GBO NEWS: Aging Fellowship Deadline Extended; “Live?Die?Kill?: Los Angeles”; Gerontologist Evicted Seniors; & More

GENERATIONS BEAT ONLINE NEWS

E-News of the Journalists Network on Generations

Aug. 20, 2015 — Volume 15, Number 12

Editor’s Note: GBO News, e-news of the Journalists Network on Generation publishes alerts for journalists, producers and authors covering generational issues. Send your news of important stories or books (by you and others), fellowships, awards or pertinent kvetches to GBO News Editor Paul Kleyman. You can subscribe to GBONews.org at no charge simply by sending a request to Paul with your name, address, phone number and editorial affiliation or note that you freelance. You’ll receive the table of contents as e-mail, just click through to the full issue at www.gbonews.org.
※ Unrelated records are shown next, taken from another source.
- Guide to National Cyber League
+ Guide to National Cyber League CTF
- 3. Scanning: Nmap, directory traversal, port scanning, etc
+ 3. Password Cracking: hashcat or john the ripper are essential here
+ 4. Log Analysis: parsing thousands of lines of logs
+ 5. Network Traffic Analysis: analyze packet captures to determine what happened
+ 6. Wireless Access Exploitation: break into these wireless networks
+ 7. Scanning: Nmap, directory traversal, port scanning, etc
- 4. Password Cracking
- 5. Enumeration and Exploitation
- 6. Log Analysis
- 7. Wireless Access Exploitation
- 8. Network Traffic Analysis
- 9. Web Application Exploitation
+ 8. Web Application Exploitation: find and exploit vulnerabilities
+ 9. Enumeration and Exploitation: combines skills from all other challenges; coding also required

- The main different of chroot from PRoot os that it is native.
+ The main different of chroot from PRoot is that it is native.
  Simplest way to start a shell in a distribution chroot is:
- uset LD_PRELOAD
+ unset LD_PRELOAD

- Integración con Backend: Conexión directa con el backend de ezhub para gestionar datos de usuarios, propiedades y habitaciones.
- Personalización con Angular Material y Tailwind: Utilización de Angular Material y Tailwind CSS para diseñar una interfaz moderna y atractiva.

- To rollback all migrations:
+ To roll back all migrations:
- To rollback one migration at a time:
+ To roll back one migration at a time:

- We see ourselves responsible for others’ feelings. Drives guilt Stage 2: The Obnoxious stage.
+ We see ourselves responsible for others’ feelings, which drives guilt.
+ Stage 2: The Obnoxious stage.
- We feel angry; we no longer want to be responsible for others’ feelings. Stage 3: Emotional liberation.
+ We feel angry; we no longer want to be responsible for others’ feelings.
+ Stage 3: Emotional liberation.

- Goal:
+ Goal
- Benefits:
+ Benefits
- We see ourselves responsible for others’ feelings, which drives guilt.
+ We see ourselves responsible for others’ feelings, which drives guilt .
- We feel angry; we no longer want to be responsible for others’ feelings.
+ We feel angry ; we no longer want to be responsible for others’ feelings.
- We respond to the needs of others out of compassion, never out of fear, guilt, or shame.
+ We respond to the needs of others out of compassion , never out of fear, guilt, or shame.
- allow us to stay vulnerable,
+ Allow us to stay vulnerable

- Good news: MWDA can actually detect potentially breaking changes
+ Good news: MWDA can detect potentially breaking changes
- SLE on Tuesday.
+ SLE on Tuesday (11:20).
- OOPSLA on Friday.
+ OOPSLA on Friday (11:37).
IN THIS ISSUE: Feline Liberation Movement Protests Dog Days.

1. EYES ON THE PRIZE: Application Deadline EXTENDED for Journalists in Aging Fellows to September 2; *** 2015 California Health Data Journalism Fellowship

2. GEN BEATLES NEWS: Live, Love, Marry, 81.

3. THE STORYBOARD: “Live?Die?Kill?:Los Angeles” by Karen Michel for KCRW-FM Santa Monica; *** “S.F. Landlord Evicting Seniors Who Helped Her Ailing Aunt” – a landlord who is a gerontologist, who refused interview requests by Heather Knight of the San Francisco Chronicle–plus the subsequent settlement story.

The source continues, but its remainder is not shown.